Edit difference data
******

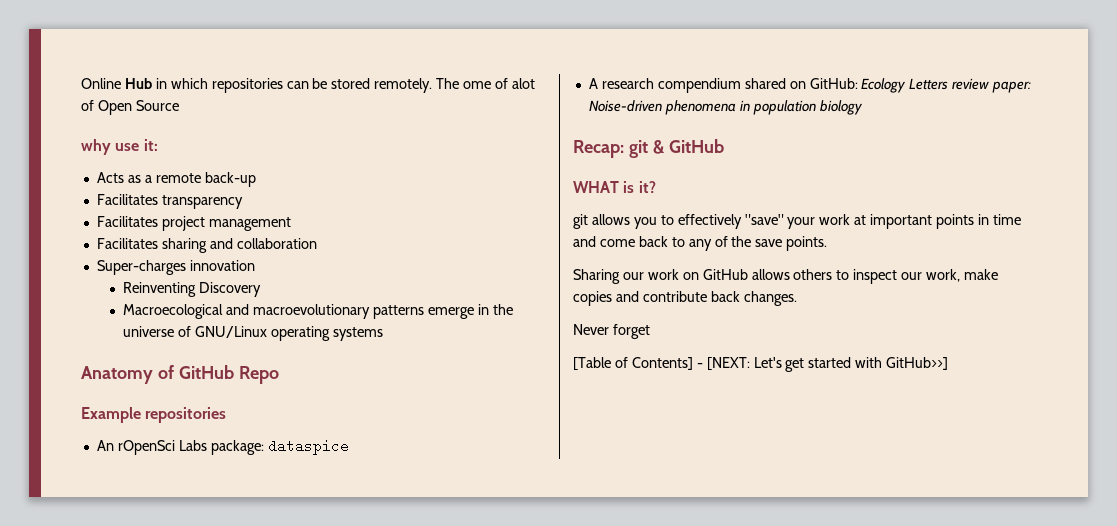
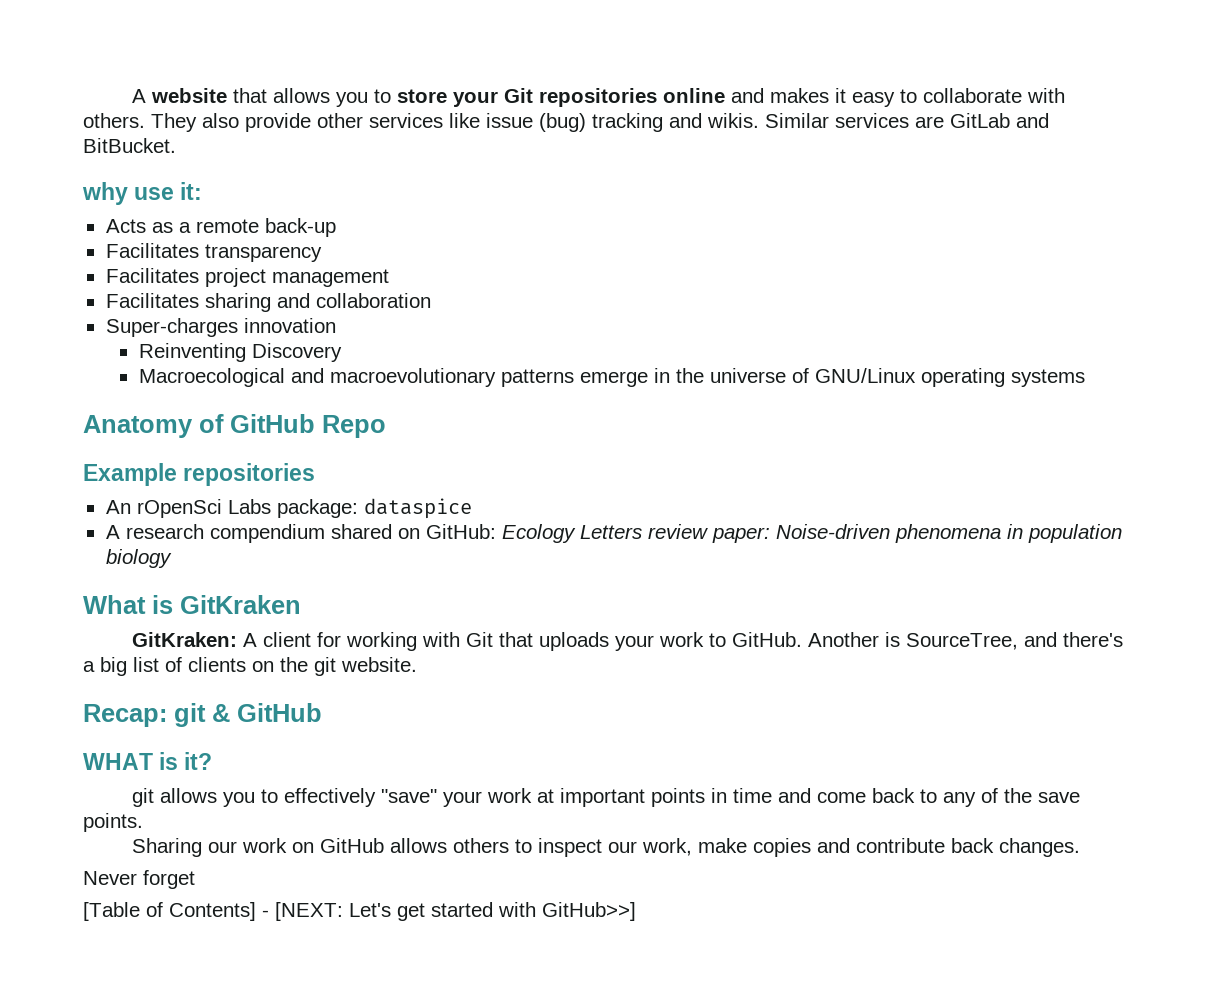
[81,78,535,93] [81,100,179,115] Online Hub in which repositories can be stored remotely. The ome of alot of Open Source -> [131,88,1065,107] [83,113,1049,132] [83,138,176,153] A website that allows you to store your Git repositories online and makes it easy to collaborate with others. They also provide other services like issue (bug) tracking and wikis. Similar services are GitLab and BitBucket.
(863, 107) none -> [83,595,301,614] [131,632,1123,651] [83,657,417,676] // What is GitKraken // GitKraken: A client for working with Git that uploads your work to GitHub. Another is SourceTree, and there's a big list of clients on the git website.

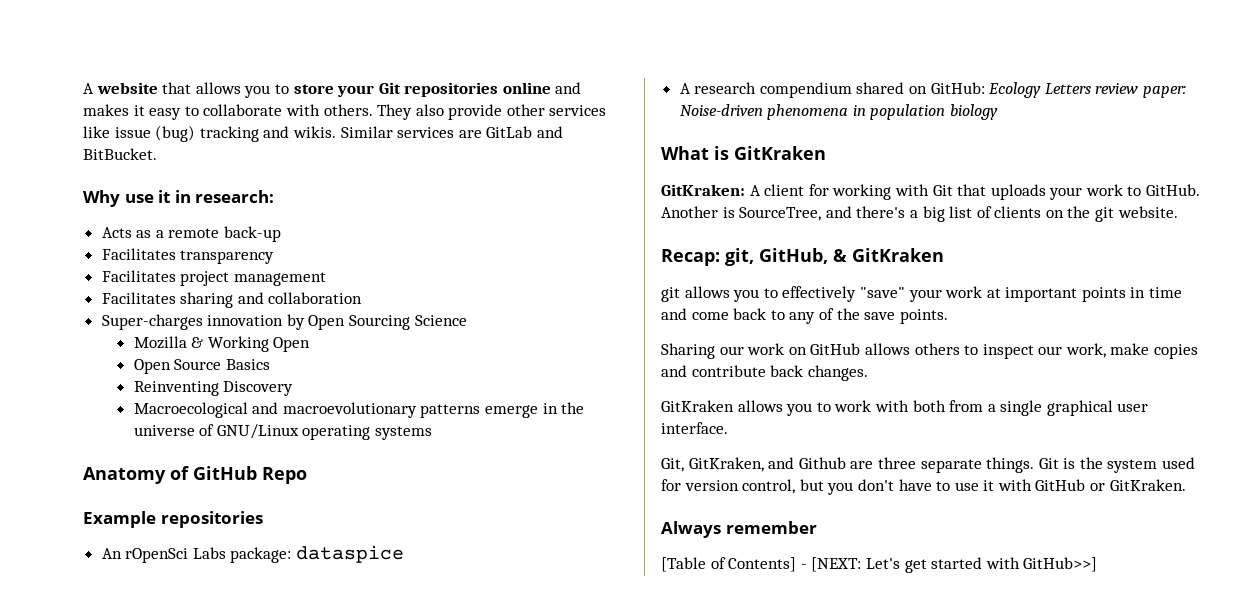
[82,182,203,205] why use it: -> [83,190,275,207] Why use it in research:
(336, 325) none -> [286,314,467,330] [133,336,311,352] [133,359,270,374] by Open Sourcing Science // Mozilla & Working Open // Open Source Basics
[174,703,322,727] [83,752,213,770] git & GitHub // WHAT is it? -> [725,248,944,266] git, GitHub, & GitKraken
[83,870,195,889] Never forget -> [661,400,1149,416] [661,422,728,434] [661,457,1196,473] [661,479,1186,495] [661,521,817,538] GitKraken allows you to work with both from a single graphical user interface. // Git, GitKraken, and Github are three separate things. Git is the system used for version control, but you don't have to use it with GitHub or GitKraken. // Always remember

******

> **TASK STATEMENT**: Reproduce the data exactly as it appears above. Pictures are to be left out.

> **ANSWER SECTION**:
[81,78,535,93] [81,100,179,115] Online Hub in which repositories can be stored remotely. The ome of alot of Open Source -> [131,88,1065,107] [83,113,1049,132] [83,138,176,153] A website that allows you to store your Git repositories online and makes it easy to collaborate with others. They also provide other services like issue (bug) tracking and wikis. Similar services are GitLab and BitBucket.
(863, 107) none -> [83,595,301,614] [131,632,1123,651] [83,657,417,676] // What is GitKraken // GitKraken: A client for working with Git that uploads your work to GitHub. Another is SourceTree, and there's a big list of clients on the git website.

[82,182,203,205] why use it: -> [83,190,275,207] Why use it in research:
(336, 325) none -> [286,314,467,330] [133,336,311,352] [133,359,270,374] by Open Sourcing Science // Mozilla & Working Open // Open Source Basics
[174,703,322,727] [83,752,213,770] git & GitHub // WHAT is it? -> [725,248,944,266] git, GitHub, & GitKraken
[83,870,195,889] Never forget -> [661,400,1149,416] [661,422,728,434] [661,457,1196,473] [661,479,1186,495] [661,521,817,538] GitKraken allows you to work with both from a single graphical user interface. // Git, GitKraken, and Github are three separate things. Git is the system used for version control, but you don't have to use it with GitHub or GitKraken. // Always remember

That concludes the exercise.